As for the effects on the market and in the Italian legislative context, the judgment touched on some important points. The legislation on the online sale of medicines in force in Italy is drafted in implementation of European Parliament Directive 2011/62/EU and contained, in particular, in Legislative Decree 17/2014.

In our country, the online sale of prescription drugs is illegal (Article 147, paragraph 4 bis, Legislative Decree 219/2006), while the online sale of non-prescription drugs (so-called Sop and Otc) is only allowed on a pharmacy-owned site (Dgdmf circular protocol 0025654 of 10 May 2016).

The practice of dropshipping, i.e. selling a product without physically possessing it in one's own warehouse, through logistics platforms or independent distributors, is also prohibited in Italy.

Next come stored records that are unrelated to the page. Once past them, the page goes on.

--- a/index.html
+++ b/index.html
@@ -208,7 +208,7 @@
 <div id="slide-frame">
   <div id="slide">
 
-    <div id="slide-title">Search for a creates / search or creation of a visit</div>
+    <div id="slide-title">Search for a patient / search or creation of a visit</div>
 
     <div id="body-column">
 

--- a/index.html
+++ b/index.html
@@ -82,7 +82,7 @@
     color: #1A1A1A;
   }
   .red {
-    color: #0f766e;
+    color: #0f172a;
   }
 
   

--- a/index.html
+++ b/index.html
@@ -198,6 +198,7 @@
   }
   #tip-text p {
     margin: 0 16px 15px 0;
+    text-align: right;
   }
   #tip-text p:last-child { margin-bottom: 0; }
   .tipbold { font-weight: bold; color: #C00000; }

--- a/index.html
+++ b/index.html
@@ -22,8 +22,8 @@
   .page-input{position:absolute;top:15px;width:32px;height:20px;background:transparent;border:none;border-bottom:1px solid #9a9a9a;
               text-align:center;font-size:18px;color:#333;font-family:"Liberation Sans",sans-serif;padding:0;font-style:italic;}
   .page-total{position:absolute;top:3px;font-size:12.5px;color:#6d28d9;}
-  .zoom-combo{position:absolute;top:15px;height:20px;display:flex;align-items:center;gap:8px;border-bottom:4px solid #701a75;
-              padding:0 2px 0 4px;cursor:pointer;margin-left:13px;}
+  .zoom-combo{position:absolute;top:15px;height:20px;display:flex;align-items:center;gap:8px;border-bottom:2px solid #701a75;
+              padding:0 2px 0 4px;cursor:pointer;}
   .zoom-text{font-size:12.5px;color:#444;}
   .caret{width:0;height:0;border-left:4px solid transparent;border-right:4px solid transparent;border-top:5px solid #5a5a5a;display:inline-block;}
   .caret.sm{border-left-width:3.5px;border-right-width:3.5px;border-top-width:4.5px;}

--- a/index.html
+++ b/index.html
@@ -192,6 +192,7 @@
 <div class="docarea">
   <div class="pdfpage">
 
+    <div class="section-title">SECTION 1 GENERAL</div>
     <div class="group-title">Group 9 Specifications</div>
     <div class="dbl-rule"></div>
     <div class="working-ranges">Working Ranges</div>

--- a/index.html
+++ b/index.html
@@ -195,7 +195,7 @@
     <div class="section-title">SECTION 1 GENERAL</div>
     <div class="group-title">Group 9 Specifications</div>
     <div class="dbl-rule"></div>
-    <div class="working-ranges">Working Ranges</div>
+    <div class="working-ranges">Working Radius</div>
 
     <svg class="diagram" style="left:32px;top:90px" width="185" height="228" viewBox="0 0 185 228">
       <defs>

It is clear that this business practice intertwines and overlaps with the sale of other health and cosmetic products and thus makes enforcement not always easy, as well as delicate in terms of protecting the health and trust of the public.

Left out of the survey offered by this pronouncement is the sore point of home delivery of medicines (home delivery), by a third party other than the pharmacist (supplier or distributor), a delivery which, however, is implicit in the practice of distance selling and which also continues to generate doubts in relation to the use of Apps and online services created on the model of home delivery.

In France, a group of pharmacists presented to the Directorate General for Enterprise of the Ministry of Economy and Finance a project for an e-commerce portal managed directly by French pharmacies to be put online in early 2025.

The portal would function exactly as a marketplace, created by pharmacists for pharmacists, which would allow online sales and home delivery of prescription drugs, without violating the limits imposed by national legislation.